→ **AIM OF THE TASK**
After going through the data, give the number of lines that contain the word "projects" as your sole answer.

→ **SUPPLIED INFORMATION**
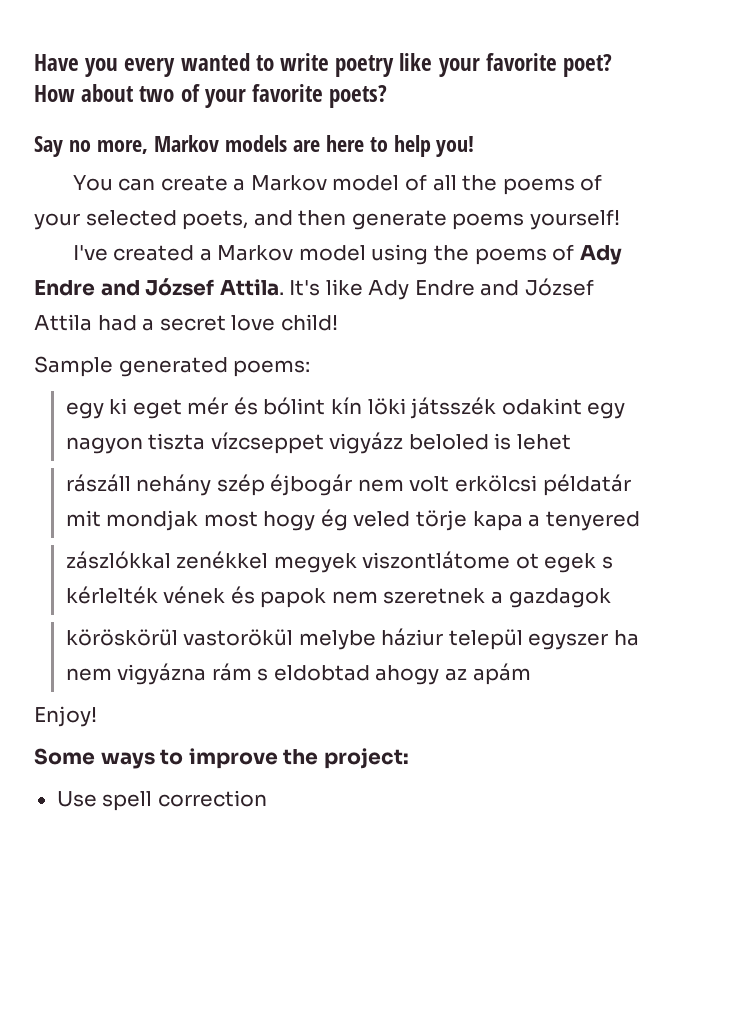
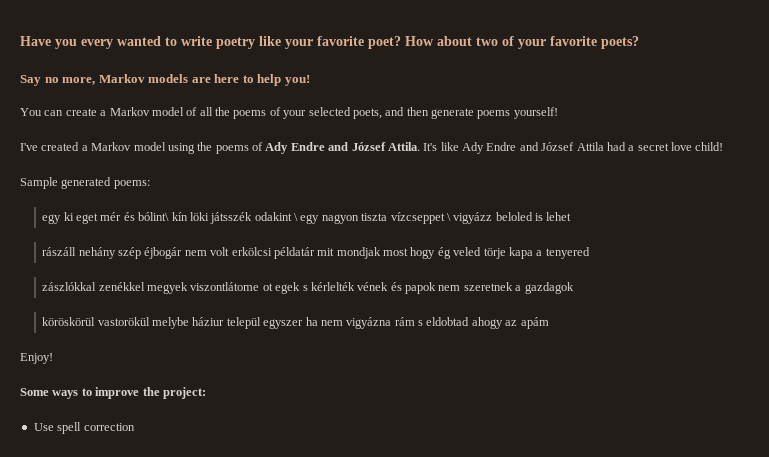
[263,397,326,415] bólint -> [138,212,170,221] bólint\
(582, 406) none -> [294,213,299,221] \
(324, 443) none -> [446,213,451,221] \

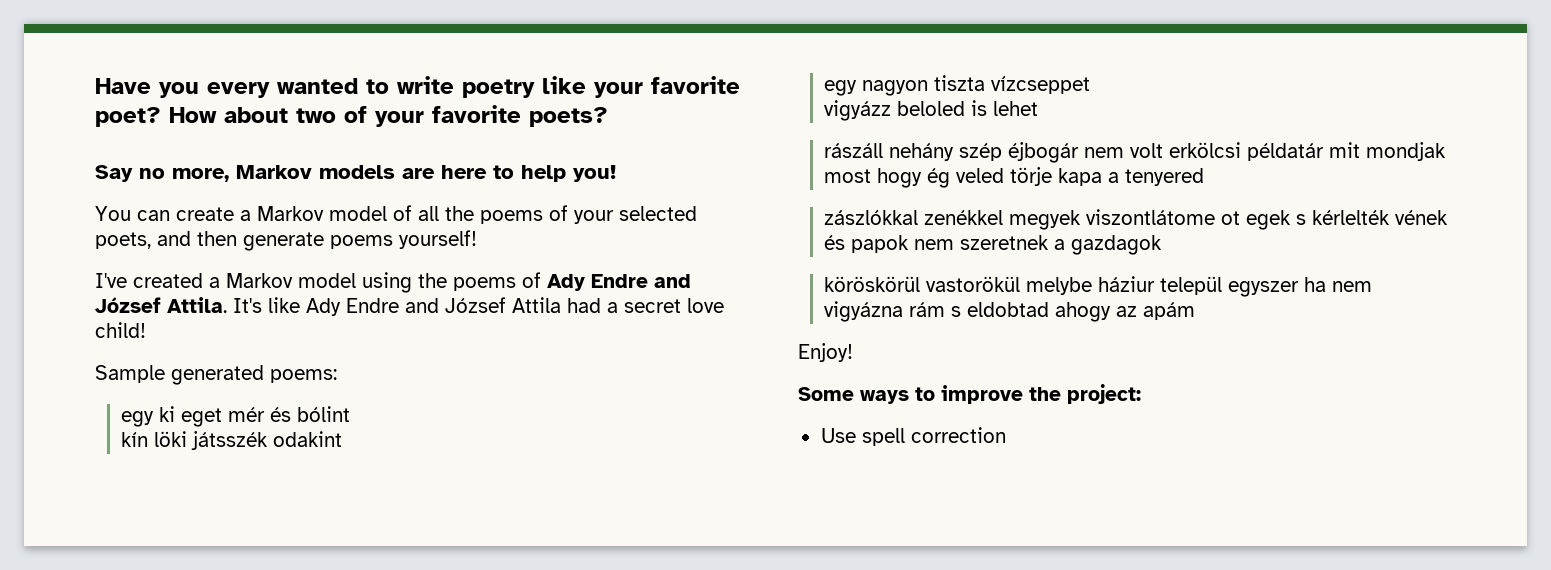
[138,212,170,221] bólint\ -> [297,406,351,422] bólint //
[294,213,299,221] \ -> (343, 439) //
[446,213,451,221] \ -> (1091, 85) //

* * *

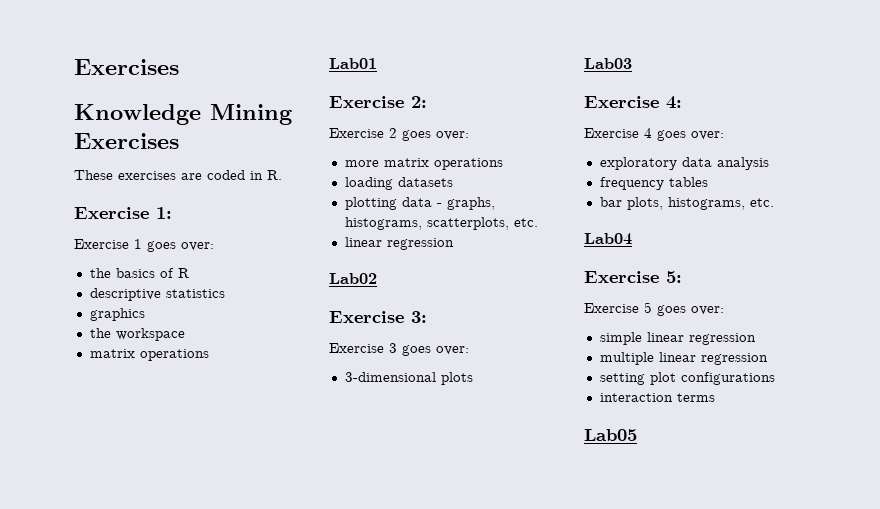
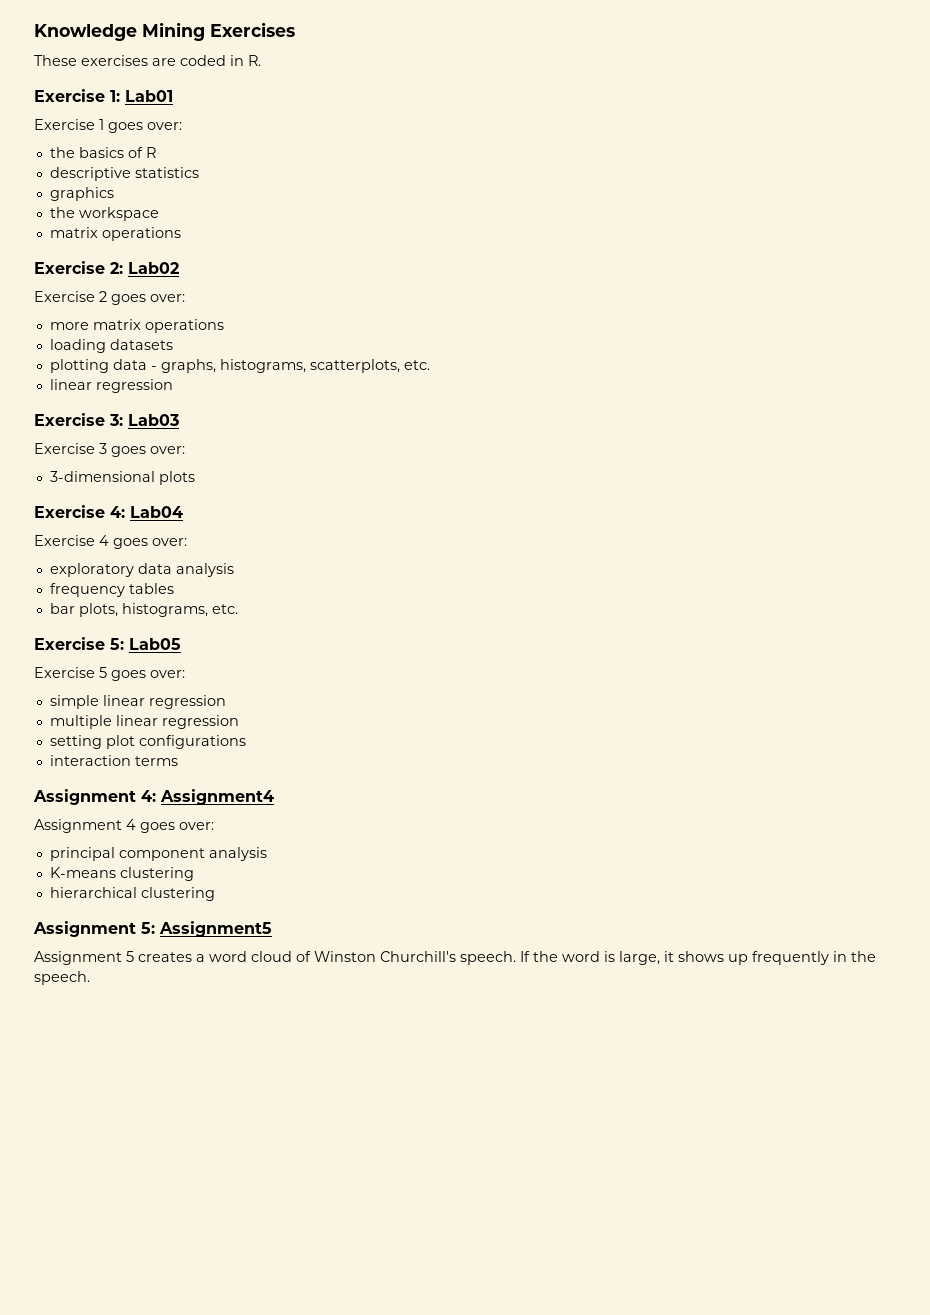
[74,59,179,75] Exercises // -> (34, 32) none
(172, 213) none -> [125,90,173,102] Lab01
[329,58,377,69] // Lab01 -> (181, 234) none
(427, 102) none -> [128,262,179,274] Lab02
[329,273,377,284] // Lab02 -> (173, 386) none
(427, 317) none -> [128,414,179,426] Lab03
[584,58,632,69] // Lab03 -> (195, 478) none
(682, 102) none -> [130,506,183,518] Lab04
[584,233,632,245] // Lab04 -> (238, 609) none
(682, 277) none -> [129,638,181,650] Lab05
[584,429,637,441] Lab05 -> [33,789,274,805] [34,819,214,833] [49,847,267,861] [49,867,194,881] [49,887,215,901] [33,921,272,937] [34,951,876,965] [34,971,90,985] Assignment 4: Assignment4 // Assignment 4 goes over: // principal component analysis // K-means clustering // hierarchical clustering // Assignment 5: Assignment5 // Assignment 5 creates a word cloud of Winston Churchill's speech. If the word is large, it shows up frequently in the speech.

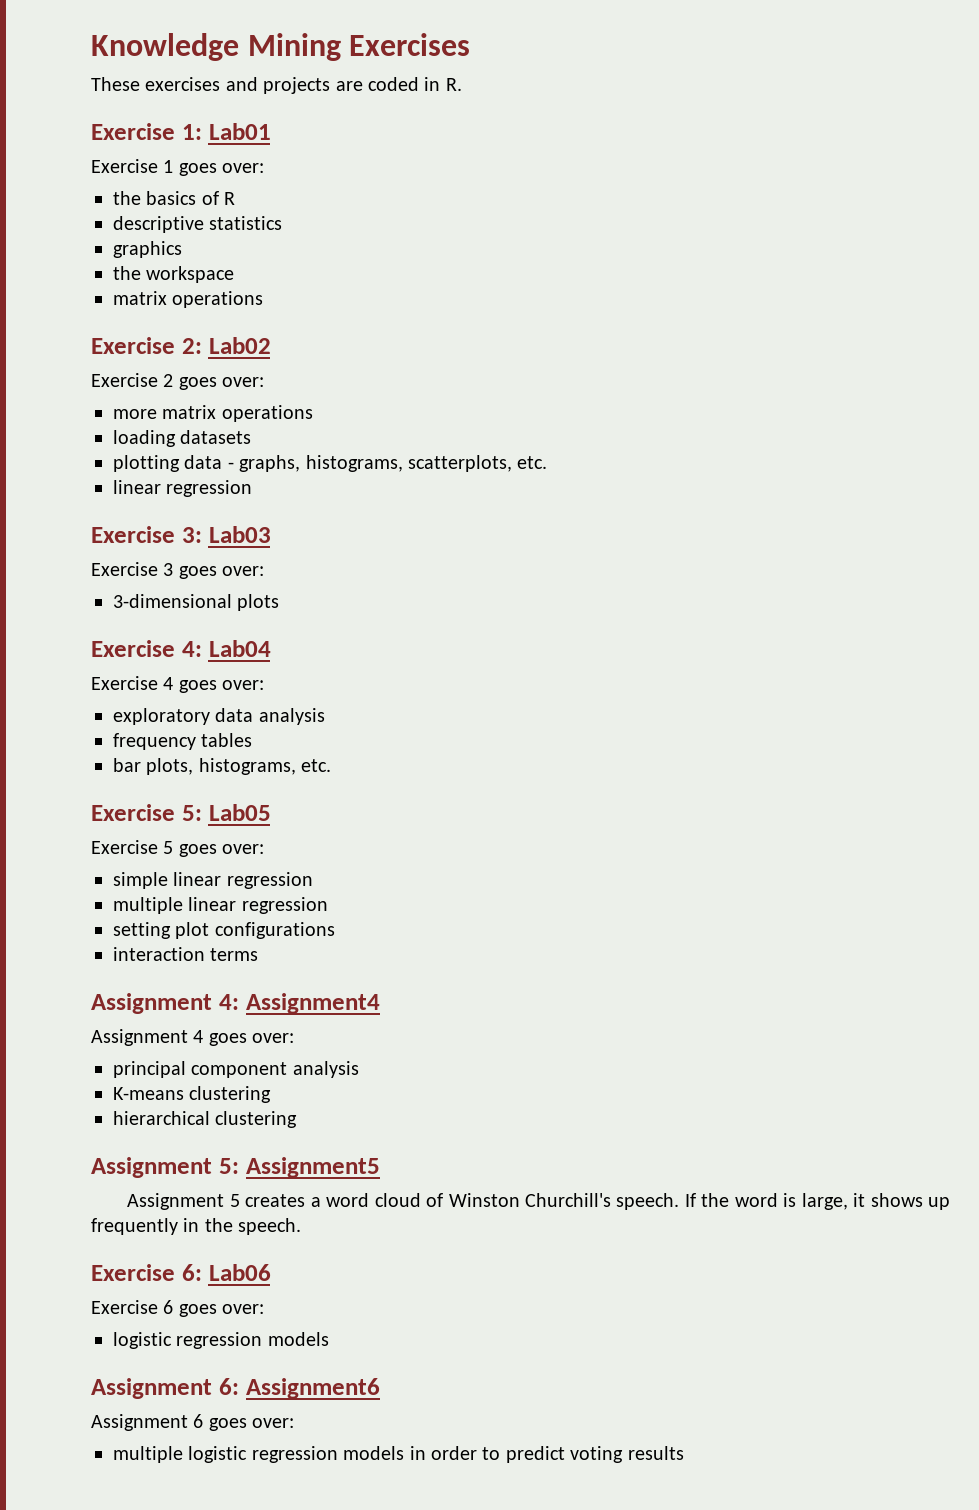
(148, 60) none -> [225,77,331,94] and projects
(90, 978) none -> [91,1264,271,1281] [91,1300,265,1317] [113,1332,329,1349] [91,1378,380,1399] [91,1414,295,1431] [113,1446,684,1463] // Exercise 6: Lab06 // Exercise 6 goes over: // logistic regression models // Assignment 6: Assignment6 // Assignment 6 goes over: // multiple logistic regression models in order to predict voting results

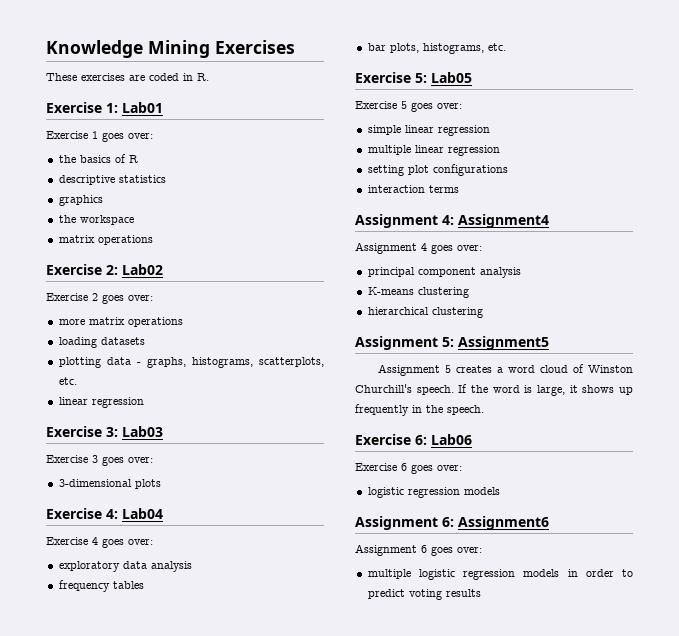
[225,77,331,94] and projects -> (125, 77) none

→ **RESPONSE TO THIS EXERCISE**
2